Below are the available options for the proc_sort function:
dupkey: This option keeps duplicate rows and discards unique rows. Duplicate rows will be identified by the key variables listed on the by parameter if passed. This option is the opposite of 'nodupkey'.
nodupkey: Removes duplicate rows following the sort. Duplicate rows will be identified by the key variables listed on the by parameter if passed. Otherwise, the function will dedupe on all variables returned.
Missing values are handled in R differently than they are handled in SAS. In R, missing values (NA) are sorted last, and most sorting functions in R give you an option to sort it first if desired.
SAS, on the other hand, considers a missing as the smallest value. If the sort is ascending, it will sort the missing values first. If the sort is descending, it will sort the missing values last.
The na.sort parameter on proc_sort gives you a choice of
how NAs are sorted. By default, the function sorts in the standard R
manner.
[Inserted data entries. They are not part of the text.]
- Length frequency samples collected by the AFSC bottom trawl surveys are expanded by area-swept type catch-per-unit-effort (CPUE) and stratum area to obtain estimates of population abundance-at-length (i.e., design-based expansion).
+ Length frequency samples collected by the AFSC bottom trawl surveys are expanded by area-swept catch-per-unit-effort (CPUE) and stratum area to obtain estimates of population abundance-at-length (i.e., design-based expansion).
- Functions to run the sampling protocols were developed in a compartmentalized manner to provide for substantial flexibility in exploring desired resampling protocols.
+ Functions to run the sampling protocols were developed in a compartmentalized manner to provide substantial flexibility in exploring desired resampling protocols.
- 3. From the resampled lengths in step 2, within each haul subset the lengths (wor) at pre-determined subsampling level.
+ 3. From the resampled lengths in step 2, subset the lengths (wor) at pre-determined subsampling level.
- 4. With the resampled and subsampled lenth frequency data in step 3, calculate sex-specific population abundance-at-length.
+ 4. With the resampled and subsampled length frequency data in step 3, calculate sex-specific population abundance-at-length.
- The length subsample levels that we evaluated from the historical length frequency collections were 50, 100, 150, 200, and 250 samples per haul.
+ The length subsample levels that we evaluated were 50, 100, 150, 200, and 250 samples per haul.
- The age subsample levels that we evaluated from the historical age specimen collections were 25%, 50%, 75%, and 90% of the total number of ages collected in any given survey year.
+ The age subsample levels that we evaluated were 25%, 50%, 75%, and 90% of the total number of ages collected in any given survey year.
If you are trying to replicate a SAS sort, set the
value to "sas".
Note that this parameter only sorts NA values in a manner similar to SAS. It does not guarantee that the entire sort will match SAS. There can still be differences in the sort caused by formats, character set mismatch, or other reasons.
If you want to always use the SAS style sort, you can set it as a global
option, like this: options("procs.na.sort" = "sas").
# Prepare data subset
dat <- data.frame(HairEyeColor, stringsAsFactors = FALSE)[1:32 %% 4 == 1, ]
# View data
dat
# Hair Eye Sex Freq
# 1 Black Brown Male 32
# 5 Black Blue Male 11
# 9 Black Hazel Male 10
# 13 Black Green Male 3
# 17 Black Brown Female 36
# 21 Black Blue Female 9
# 25 Black Hazel Female 5
# 29 Black Green Female 2
# Sort by Frequency
res1 <- proc_sort(dat, by = Freq)
# View results
res1
# Hair Eye Sex Freq
# 29 Black Green Female 2
# 13 Black Green Male 3
# 25 Black Hazel Female 5
# 21 Black Blue Female 9
# 9 Black Hazel Male 10
# 5 Black Blue Male 11
# 1 Black Brown Male 32
# 17 Black Brown Female 36
# Sort by Frequency descending
res2 <- proc_sort(dat, by = Freq, order = d)
# View results
res2
# Hair Eye Sex Freq
# 17 Black Brown Female 36
# 1 Black Brown Male 32
# 5 Black Blue Male 11
# 9 Black Hazel Male 10
# 21 Black Blue Female 9
# 25 Black Hazel Female 5
# 13 Black Green Male 3
# 29 Black Green Female 2
# Get unique combinations of Eye and Sex
res3 <- proc_sort(dat, keep = v(Eye, Sex), options = nodupkey)
# View results
res3
# Eye Sex
# 1 Brown Male
# 17 Brown Female
# 5 Blue Male
# 21 Blue Female
# 9 Hazel Male
# 25 Hazel Female
# 13 Green Male
# 29 Green Female